[Opening Material for this task section]
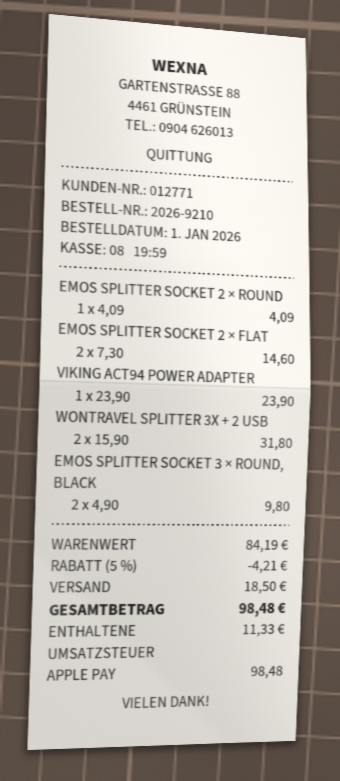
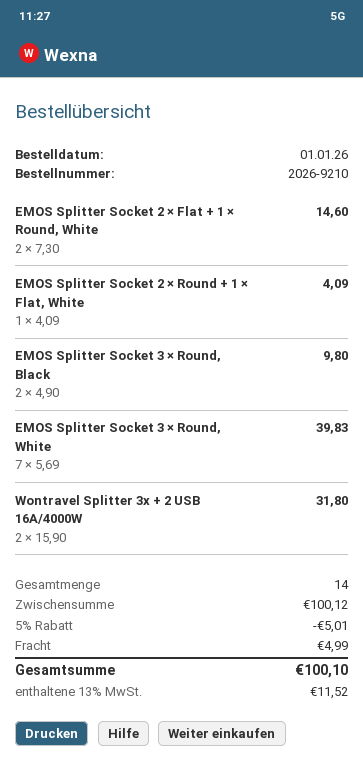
VIKING ACT94 POWER ADAPTER: 1 x 23.90 = 23.90 -> none
EMOS Splitter Socket 3 × Round, White: none -> 7 x 5.69 = 39.83
subtotal: 84.19 -> 100.12
discount: 5% = 4.21 -> 5% = 5.01
shipping: 18.50 -> 4.99
tax: 11.33 -> 11.52
total: 98.48 -> 100.10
[Closing Material for this task section]
» What the exercise asks: All of the data must be repeated exactly, except for the pictures.

» Exercise answer:
VIKING ACT94 POWER ADAPTER: 1 x 23.90 = 23.90 -> none
EMOS Splitter Socket 3 × Round, White: none -> 7 x 5.69 = 39.83
subtotal: 84.19 -> 100.12
discount: 5% = 4.21 -> 5% = 5.01
shipping: 18.50 -> 4.99
tax: 11.33 -> 11.52
total: 98.48 -> 100.10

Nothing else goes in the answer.